-- ACTIVITY --
Exactly the lines from the one containing "Men's Running Shoes" through the one containing "Grand total | Current_Price: 11,551 -> 8,574" in the listing below are to be copied, with the pictures left out.

....

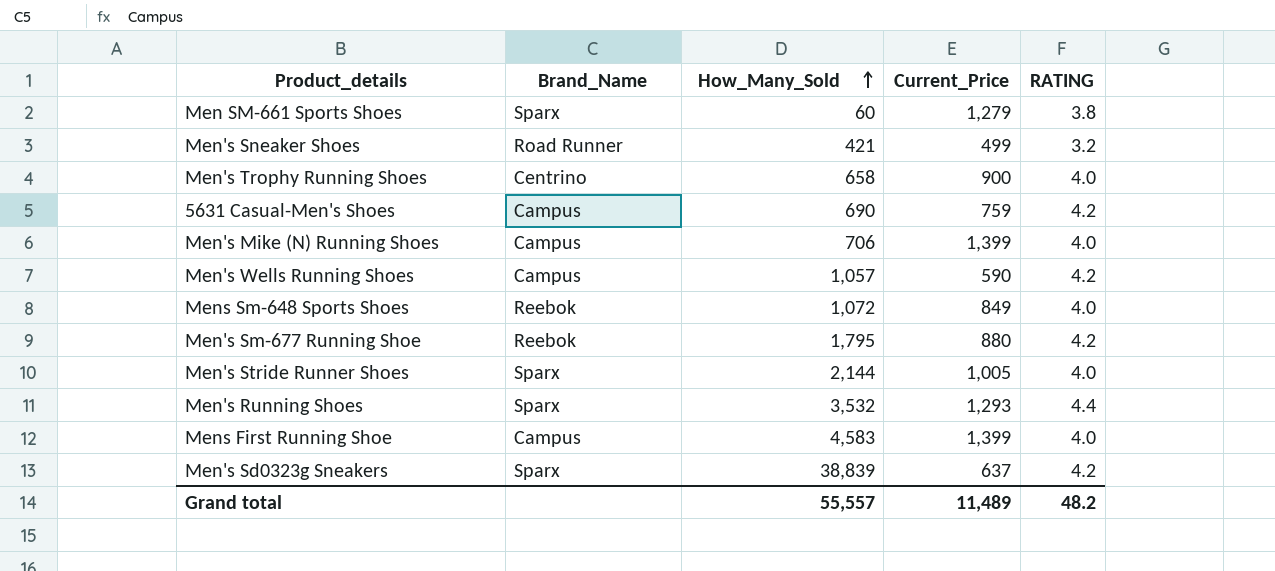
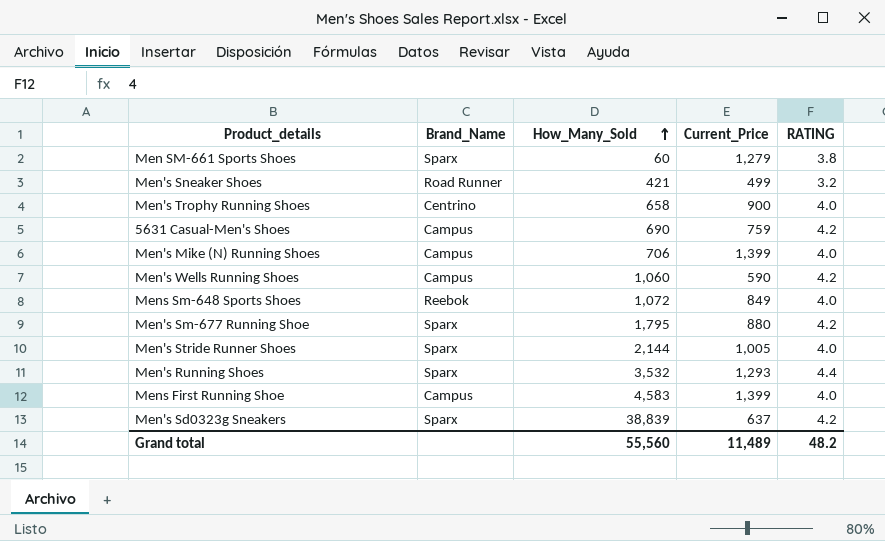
Men's Wells Running Shoes | How_Many_Sold: 1,057 -> 1,060
Men's Sm-677 Running Shoe | Brand_Name: Reebok -> Sparx
Grand total | How_Many_Sold: 55,557 -> 55,560

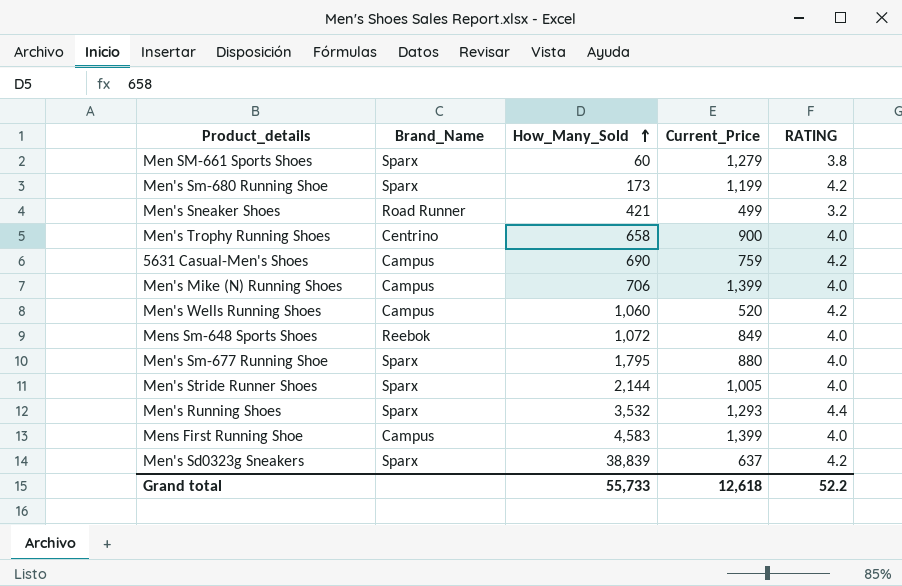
row Men's Sm-680 Running Shoe: none -> Sparx | 173 | 1,199 | 4.2
Men's Wells Running Shoes | Current_Price: 590 -> 520
Men's Sm-677 Running Shoe | RATING: 4.2 -> 4.0
Grand total | How_Many_Sold: 55,560 -> 55,733
Grand total | Current_Price: 11,489 -> 12,618
Grand total | RATING: 48.2 -> 52.2

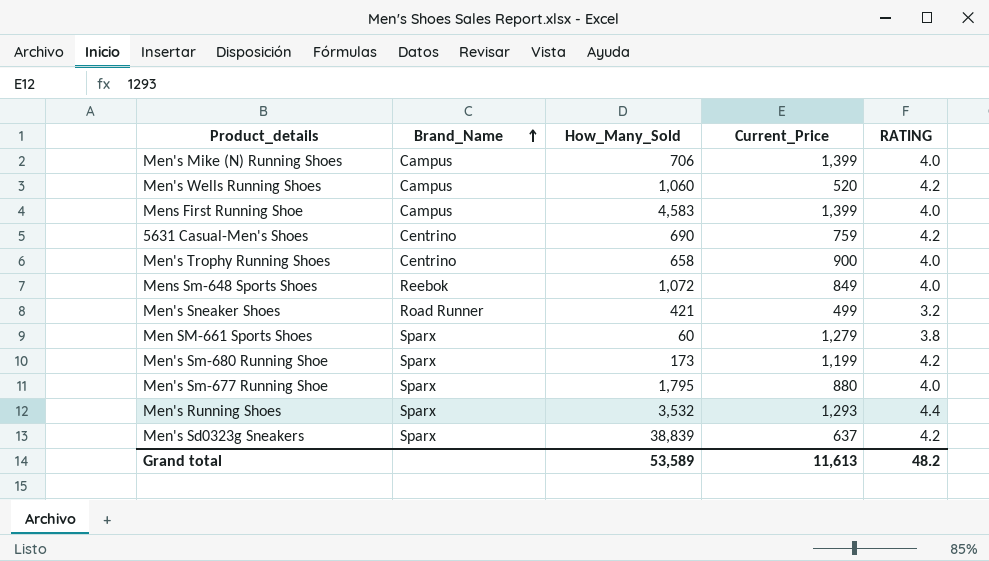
row order: How_Many_Sold ascending -> Brand_Name ascending
row Men's Stride Runner Shoes: Sparx | 2,144 | 1,005 | 4.0 -> none
5631 Casual-Men's Shoes | Brand_Name: Campus -> Centrino
Grand total | How_Many_Sold: 55,733 -> 53,589
Grand total | Current_Price: 12,618 -> 11,613
Grand total | RATING: 52.2 -> 48.2

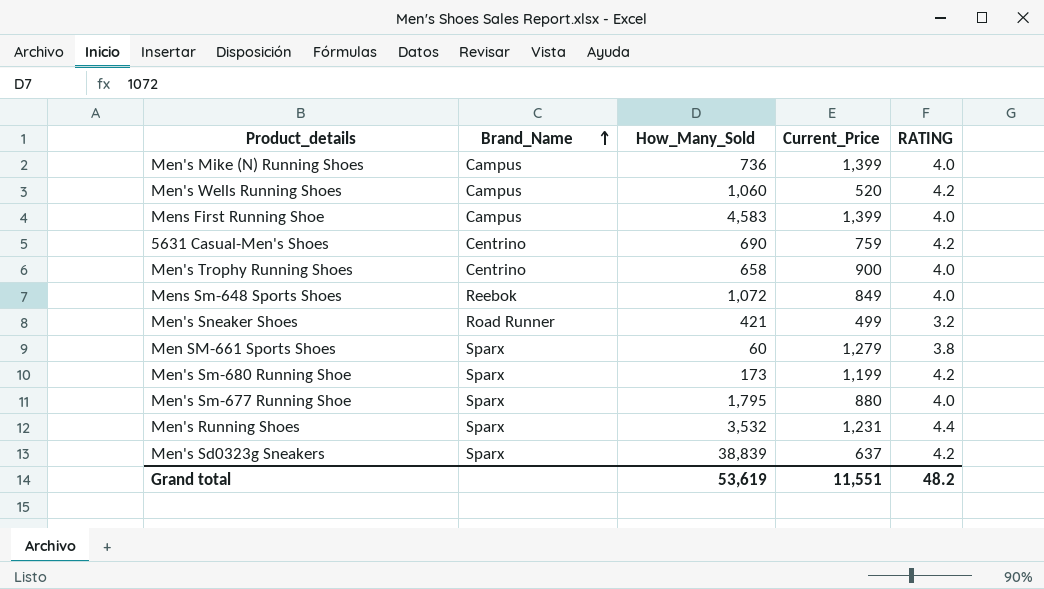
Men's Mike (N) Running Shoes | How_Many_Sold: 706 -> 736
Men's Running Shoes | Current_Price: 1,293 -> 1,231
Grand total | How_Many_Sold: 53,589 -> 53,619
Grand total | Current_Price: 11,613 -> 11,551

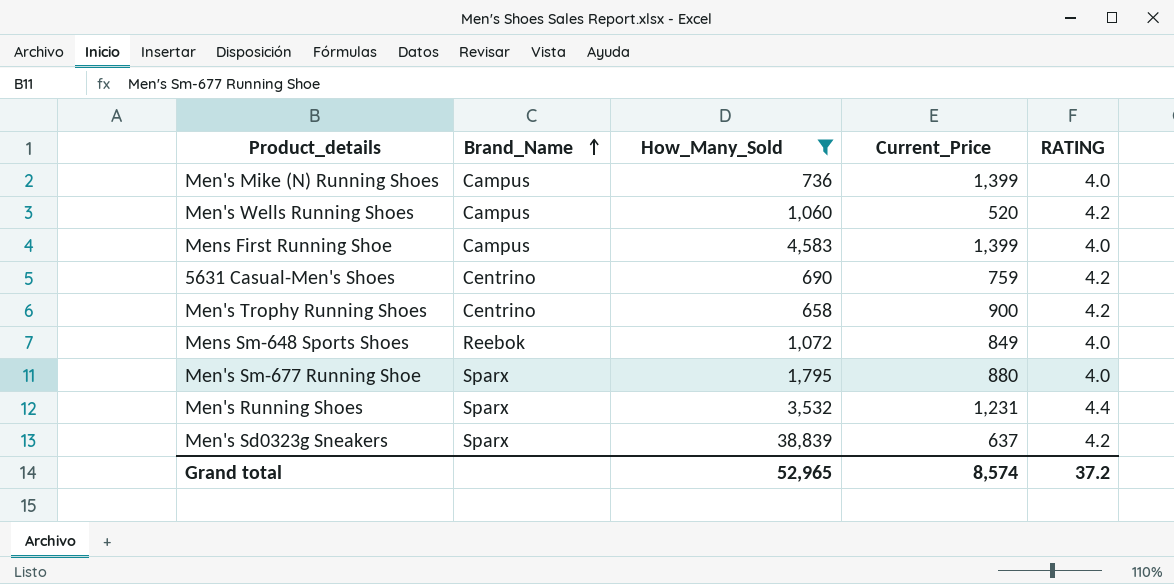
filter: none -> How_Many_Sold >= 658
Men's Trophy Running Shoes | RATING: 4.0 -> 4.2
Grand total | How_Many_Sold: 53,619 -> 52,965
Grand total | Current_Price: 11,551 -> 8,574
Grand total | RATING: 48.2 -> 37.2

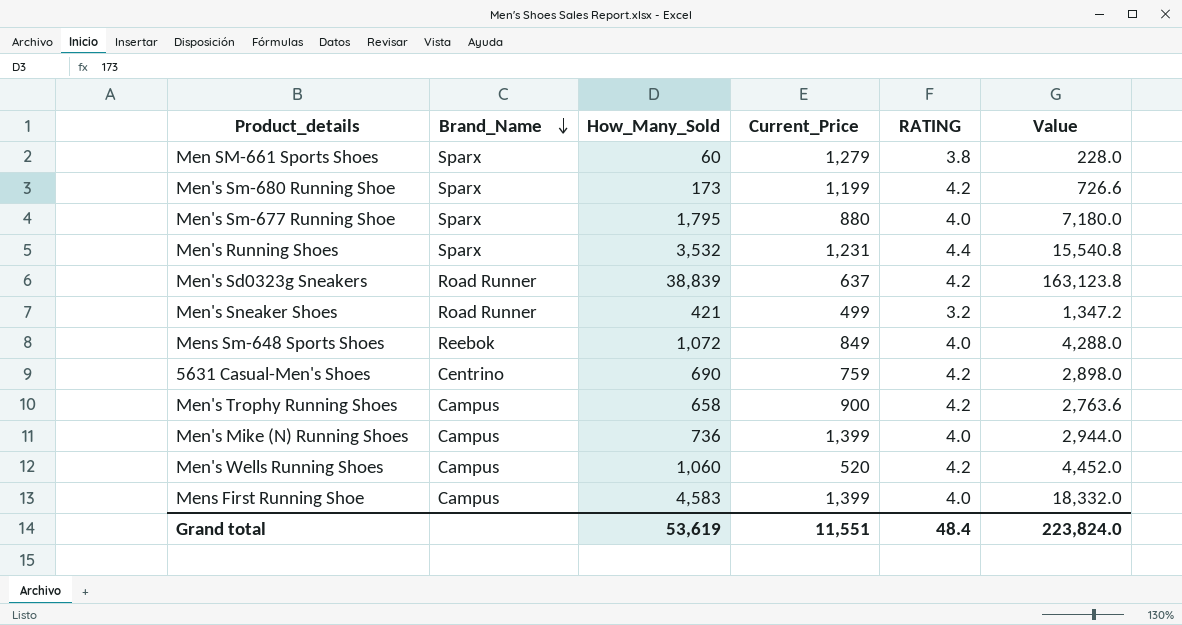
filter: How_Many_Sold >= 658 -> none
row order: Brand_Name ascending -> Brand_Name descending
column Value | formula: none -> [How_Many_Sold] * [RATING]
Men's Sd0323g Sneakers | Brand_Name: Sparx -> Road Runner
Men's Trophy Running Shoes | Brand_Name: Centrino -> Campus
Grand total | How_Many_Sold: 52,965 -> 53,619
Grand total | Current_Price: 8,574 -> 11,551
Grand total | RATING: 37.2 -> 48.4

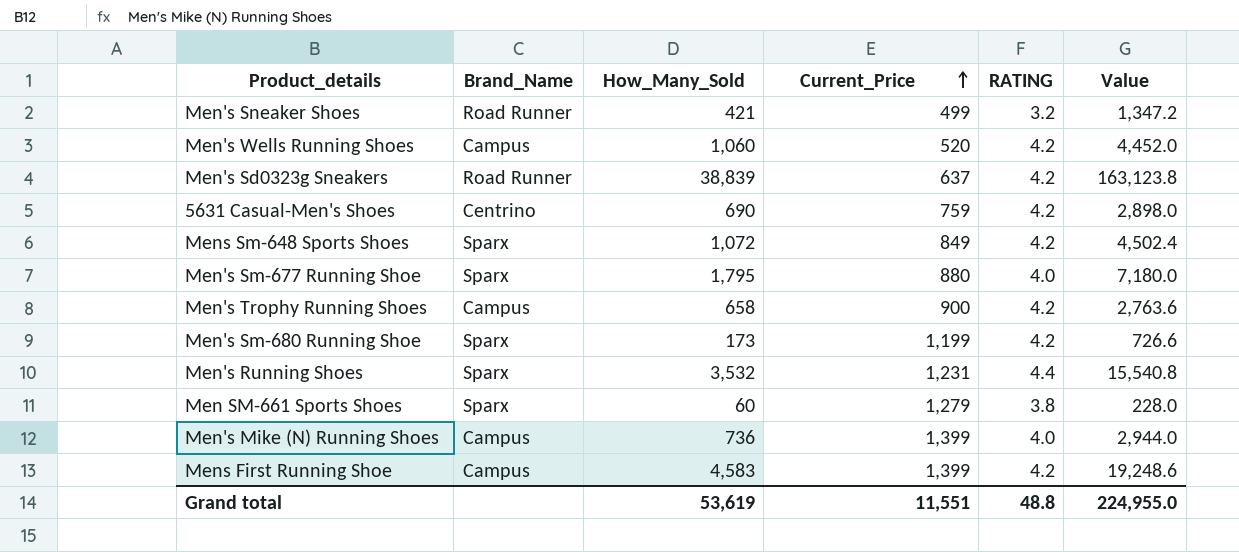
row order: Brand_Name descending -> Current_Price ascending
Mens Sm-648 Sports Shoes | Brand_Name: Reebok -> Sparx
Mens Sm-648 Sports Shoes | RATING: 4.0 -> 4.2
Mens Sm-648 Sports Shoes | Value: 4,288.0 -> 4,502.4
Mens First Running Shoe | RATING: 4.0 -> 4.2
Mens First Running Shoe | Value: 18,332.0 -> 19,248.6
Grand total | RATING: 48.4 -> 48.8
Grand total | Value: 223,824.0 -> 224,955.0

....

-- WRITTEN ANSWER --
Men's Running Shoes | Current_Price: 1,293 -> 1,231
Grand total | How_Many_Sold: 53,589 -> 53,619
Grand total | Current_Price: 11,613 -> 11,551

filter: none -> How_Many_Sold >= 658
Men's Trophy Running Shoes | RATING: 4.0 -> 4.2
Grand total | How_Many_Sold: 53,619 -> 52,965
Grand total | Current_Price: 11,551 -> 8,574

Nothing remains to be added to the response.